As these clinics are generally careful to remind prospective patients, membership won’t replace an insurance policy. Primary care providers are the gatekeepers, the first point of contact, but they can’t pay for your prescriptions or cover a visit to a specialist if something goes seriously wrong. What these companies can do is purport to revitalize the healthcare “space” by cutting down hospital visits and encouraging preventative care. Mostly they do this by taking membership fees or operating on a strictly cash basis, which in turn guarantees a particularly expansive medical experience: hour-long conferences with a doctor, individualized wellness plans, and whatever additional perks white-collar professionals believe they deserve. It’s basic care—a check-up, a pap smear, a flu shot, a referral—but, unlike the rest of the medical landscape, it’s good. It’s same day appointments and doctors available 24/7 and someone in-house to help you navigate your insurance claims. It’s access to the latest technologies, stress-relief workshops, and more often than not, sparkling water if you happen to have to wait. In its IPO filing, One Medical followed in the footsteps of Peloton and Lululemon and described its brand as one that traded in “delight.”
Many of these offices lean on the language of whole-body unity and wellness, a tactic incubated and perfected by brands hoping to mine a specific kind of emptiness women have been conditioned to feel. It’s the ideal vocabulary for companies repackaging the most basic form of healthcare as a luxury good: These are doctor’s offices that talk about “restoring” health instead of treating it, practicing in “studios” rather than offices. Forward, founded by former employees of Google and Uber, refers to its patients as members: “Patients,” its CEO has said, “feels a little paternalistic to me.” It’s the corporate double-speak of industrious thirty-somethings and Silicon Valley investors in the process of convincing themselves the problem of American healthcare is atmospheric, a matter of seamless user experience and a few more potted plants.
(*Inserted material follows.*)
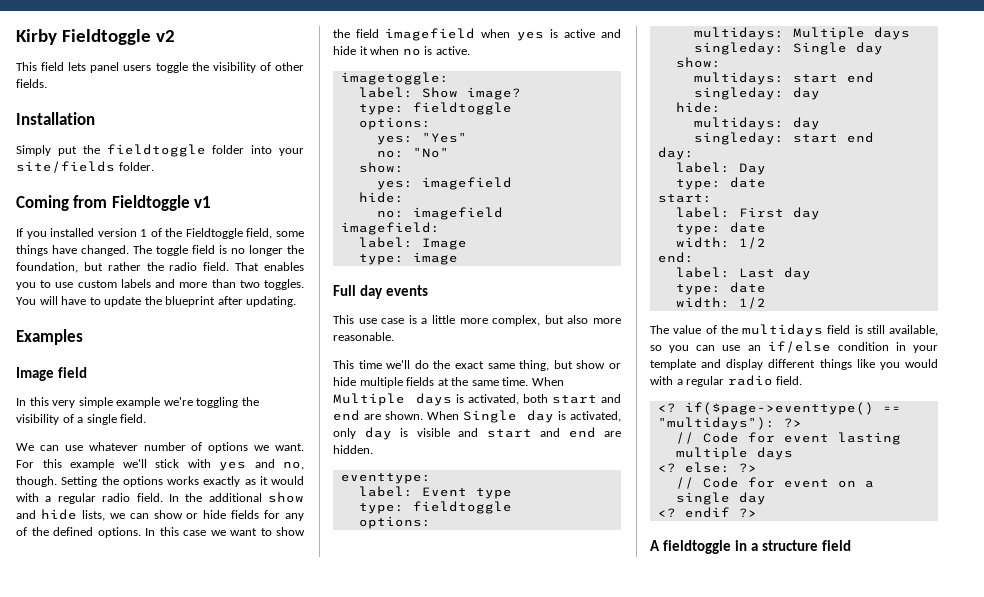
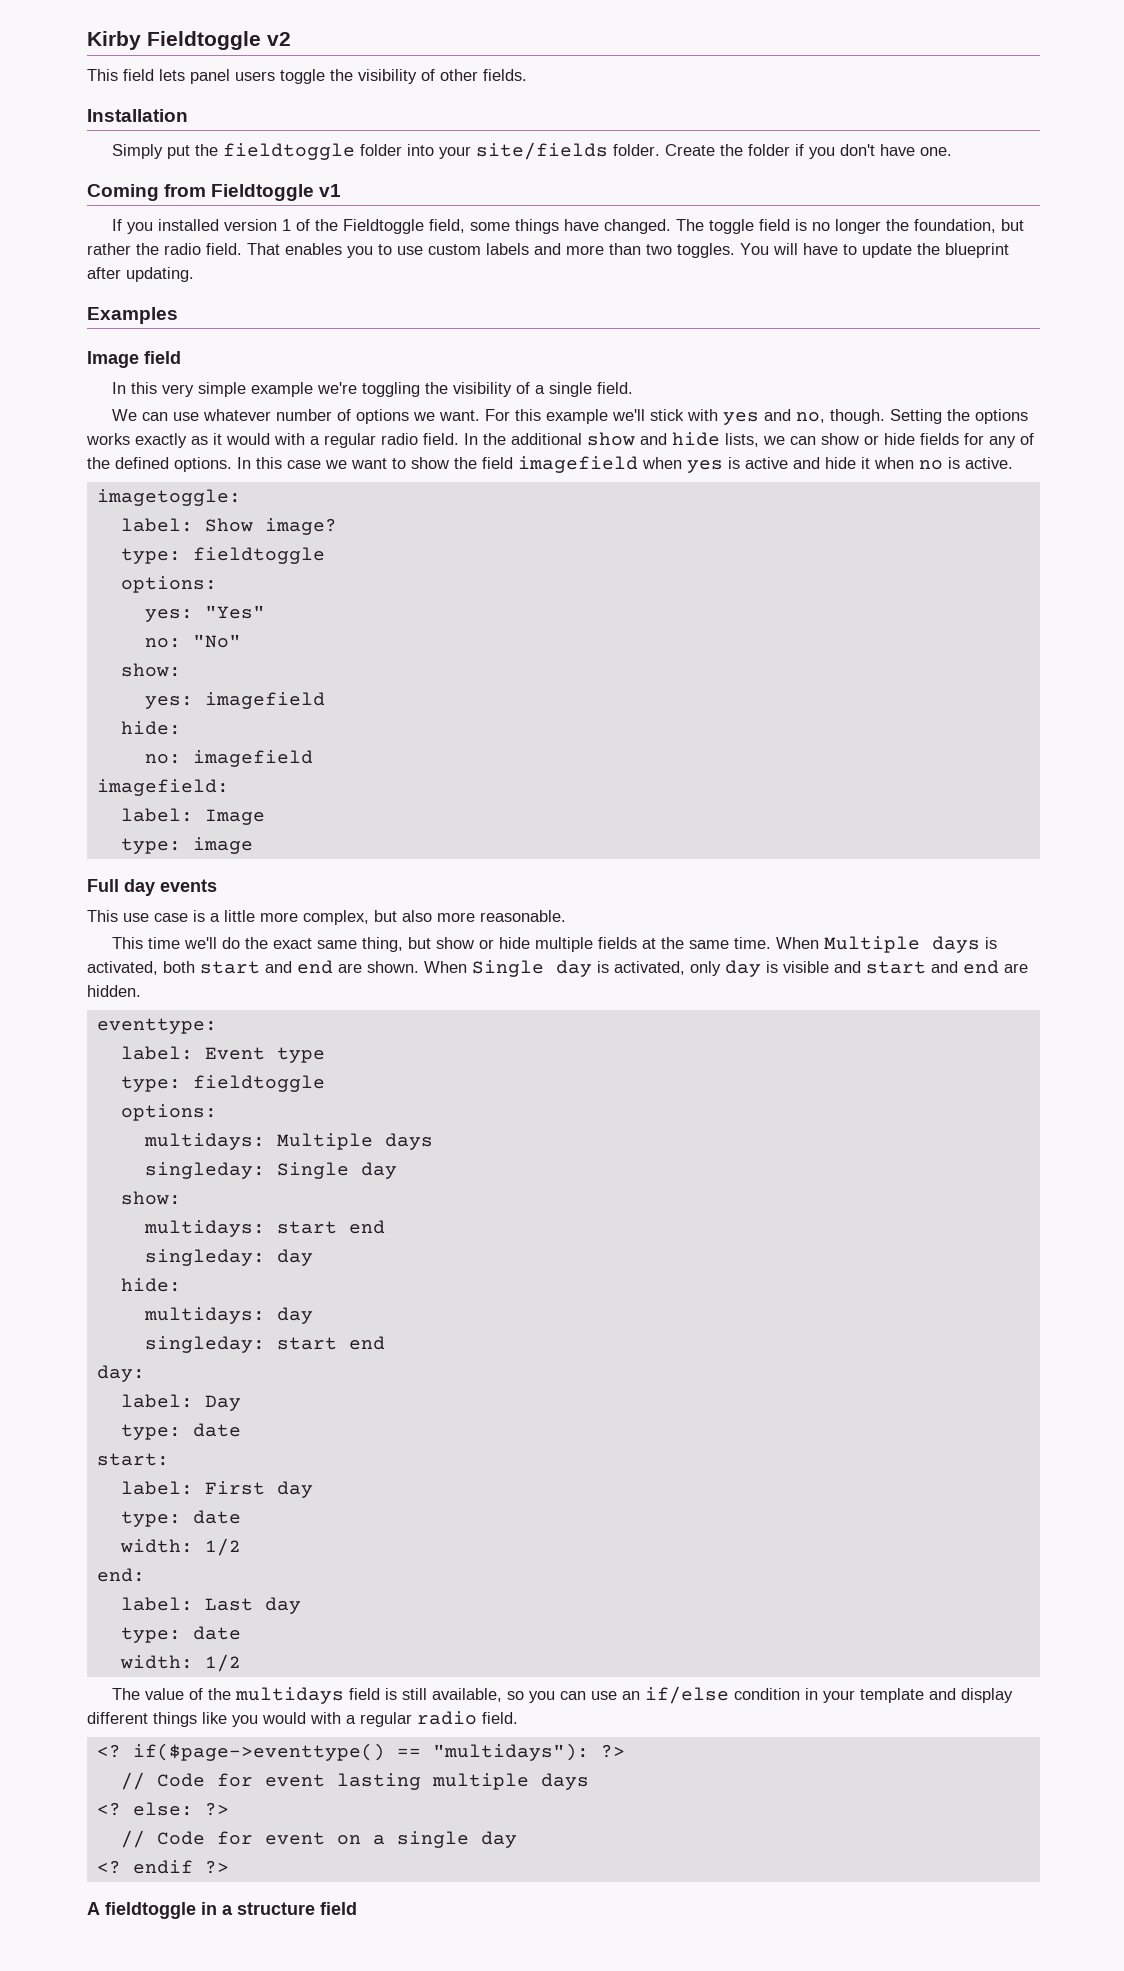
(154, 166) none -> [664,144,952,159] Create the folder if you don't have one.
These are doctor’s offices that talk about “restoring” health instead of treating it, practicing in “studios” rather than offices.
On a practical level, these businesses can be faintly ridiculous. Imagine the hubris required to “reinvent” a system considered the worst in the world among its peers, and to do it with flavored toothpaste and CBD seltzer on tap. If you take it all together, though, it’s more than a punchline about excess. Companies like Goldman Sachs already contract doctors to treat their employees’ hip ailments and “investment-banker necks” from the glass tower of the office. And Apple and Amazon both launched standalone healthcare initiatives for their more highly paid employees in recent years.
AC Wellness for Apple employees in the Bay Area offers a “concierge-like” experience with nutritionists and exercise coaches. Amazon Care, limited at the moment, notably, to people working in the company’s Seattle offices rather than those who are routinely injured and sometimes killed on the job, does house calls for non-acute needs. Google’s venture arm Alphabet invests significantly in One Medical; Google employees, along with the workers for two other companies unnamed in its IPO filing, make up more than a third of One Medical’s customer base.
As with many of the institutions created by tech money, for all of the optimism conferred in the idea of “fixing” the building blocks of healthcare, these are companies building parallel universes alongside the existing system. With their sharp angles and glass walls, these clinics look like they were built on one of those utopic garden planets where the enlightened beings of sci-fi television instantly cure ailments and generate new limbs. But as in fiction, in our adjacent but Earth-bound reality, for every utopia there is an over-extracted universe full of garbage where pretty much everyone else has to live.